### Exercise details
From the records below, copy out exactly the lines from the one containing "(132, 180) none -> [175,200,187,211] a" to the one containing "[171,689,245,707] enquiries ->", both included. Add nothing else.

### Source material
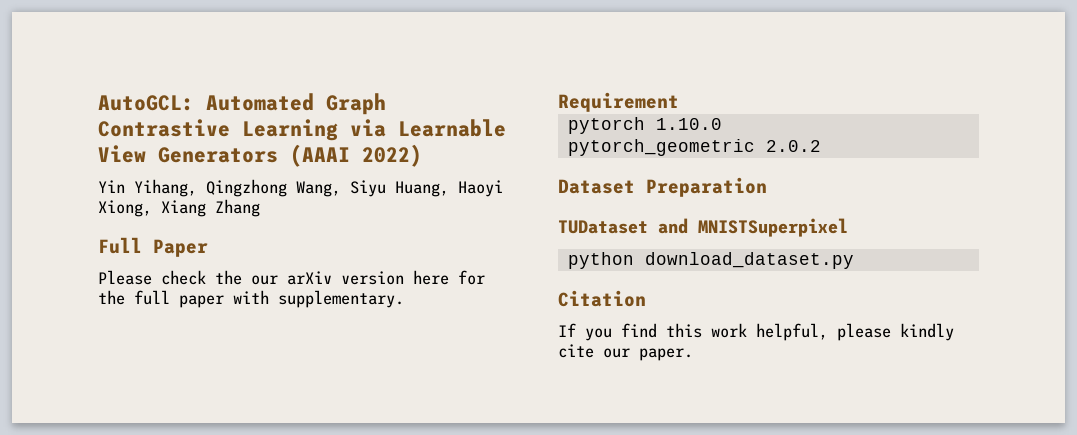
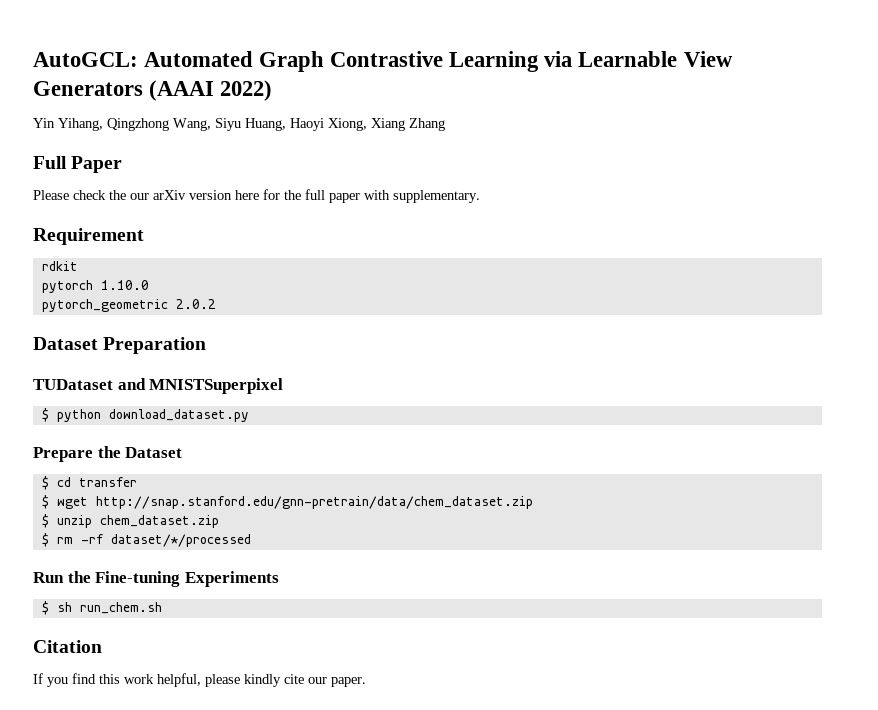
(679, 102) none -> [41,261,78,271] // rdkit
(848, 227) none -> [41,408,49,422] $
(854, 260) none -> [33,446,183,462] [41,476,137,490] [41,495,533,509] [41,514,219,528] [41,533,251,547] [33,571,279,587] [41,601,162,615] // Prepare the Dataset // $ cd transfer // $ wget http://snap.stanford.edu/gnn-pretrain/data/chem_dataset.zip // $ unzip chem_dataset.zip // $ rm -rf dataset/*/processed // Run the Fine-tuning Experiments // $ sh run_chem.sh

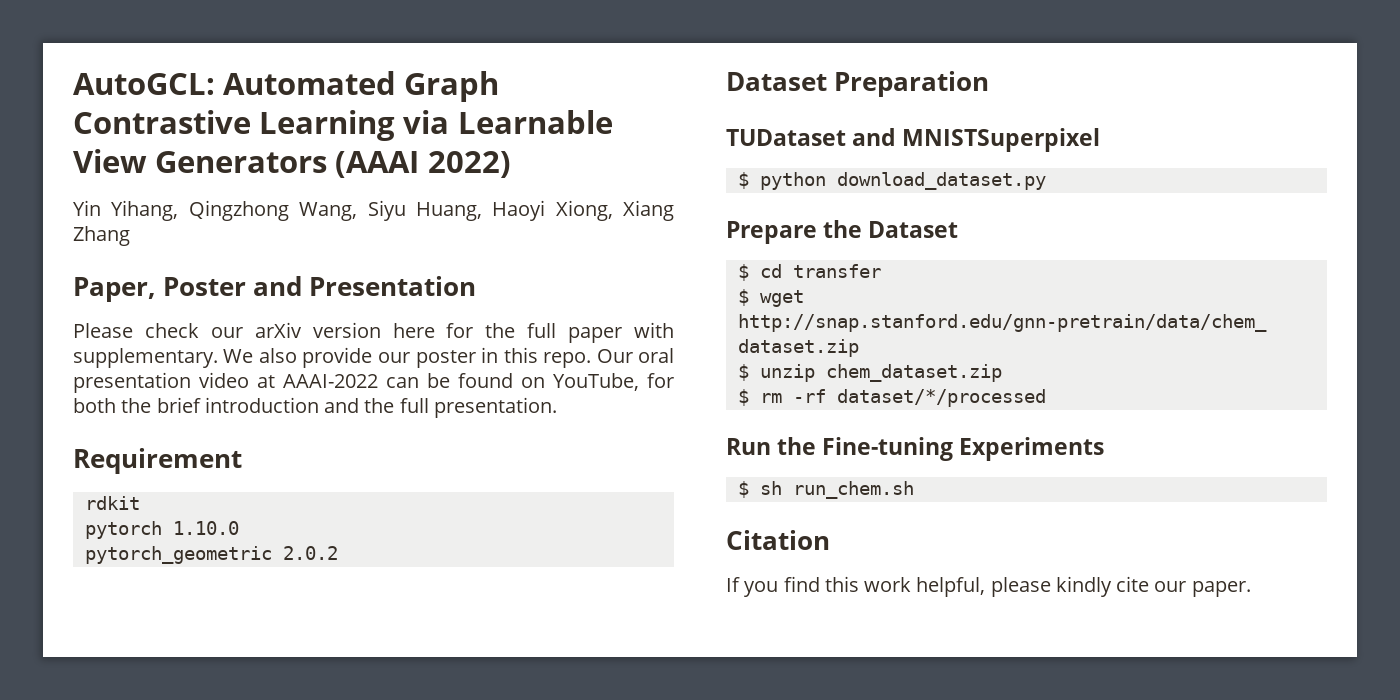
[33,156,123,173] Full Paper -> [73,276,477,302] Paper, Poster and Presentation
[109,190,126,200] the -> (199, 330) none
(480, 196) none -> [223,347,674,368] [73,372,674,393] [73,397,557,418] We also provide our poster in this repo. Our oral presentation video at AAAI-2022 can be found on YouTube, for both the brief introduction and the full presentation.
==
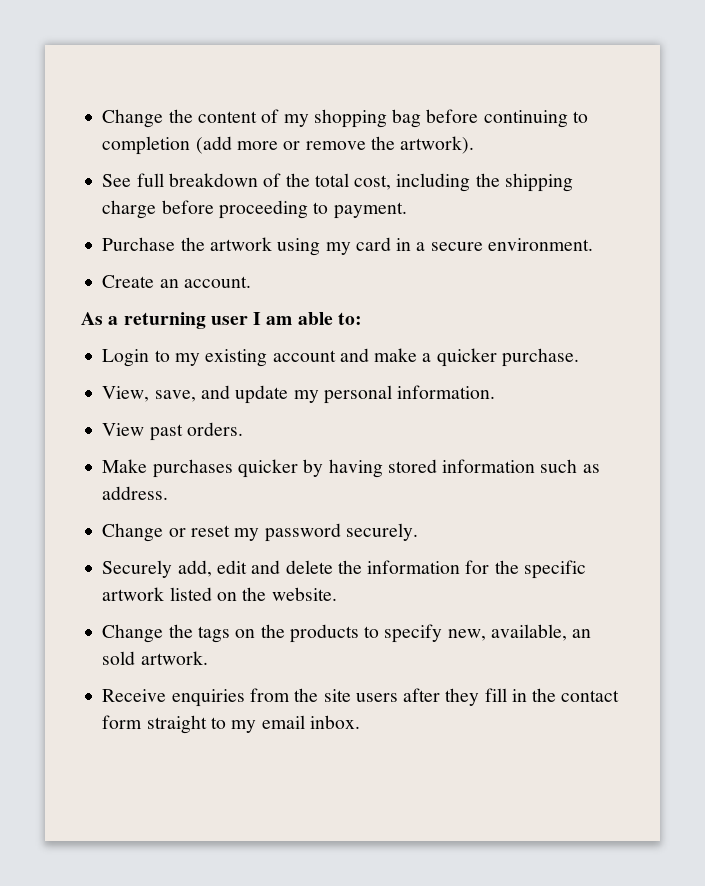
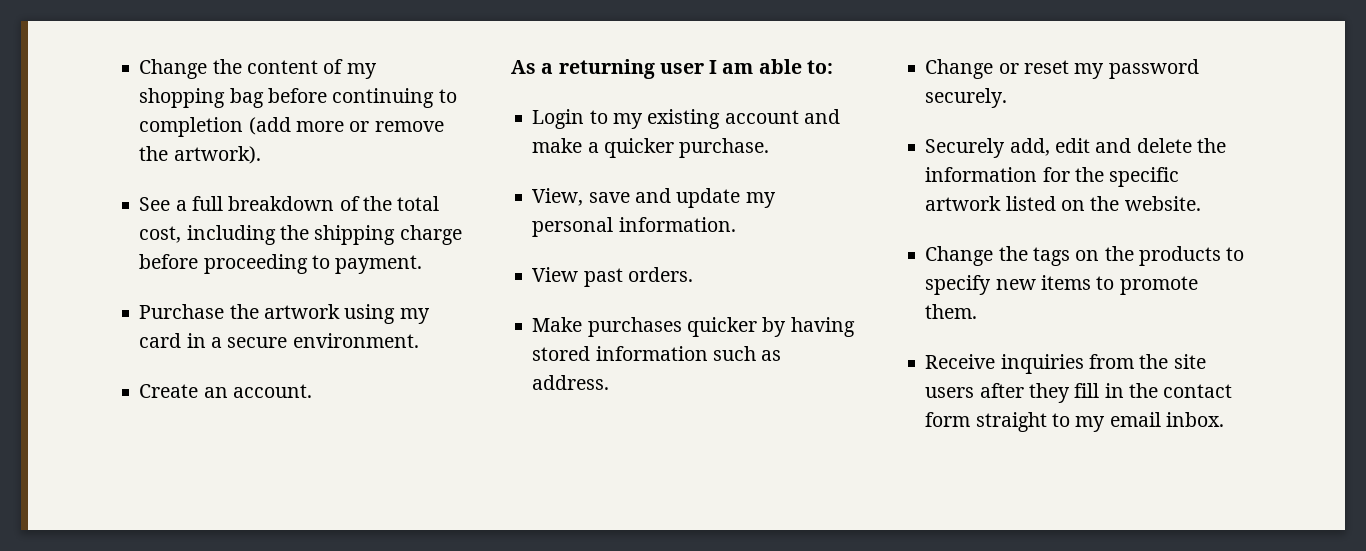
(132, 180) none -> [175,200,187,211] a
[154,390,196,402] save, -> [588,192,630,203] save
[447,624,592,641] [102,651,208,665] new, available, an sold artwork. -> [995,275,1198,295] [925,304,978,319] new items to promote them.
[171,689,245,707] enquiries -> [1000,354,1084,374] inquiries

### Exercise result
(132, 180) none -> [175,200,187,211] a
[154,390,196,402] save, -> [588,192,630,203] save
[447,624,592,641] [102,651,208,665] new, available, an sold artwork. -> [995,275,1198,295] [925,304,978,319] new items to promote them.
[171,689,245,707] enquiries -> [1000,354,1084,374] inquiries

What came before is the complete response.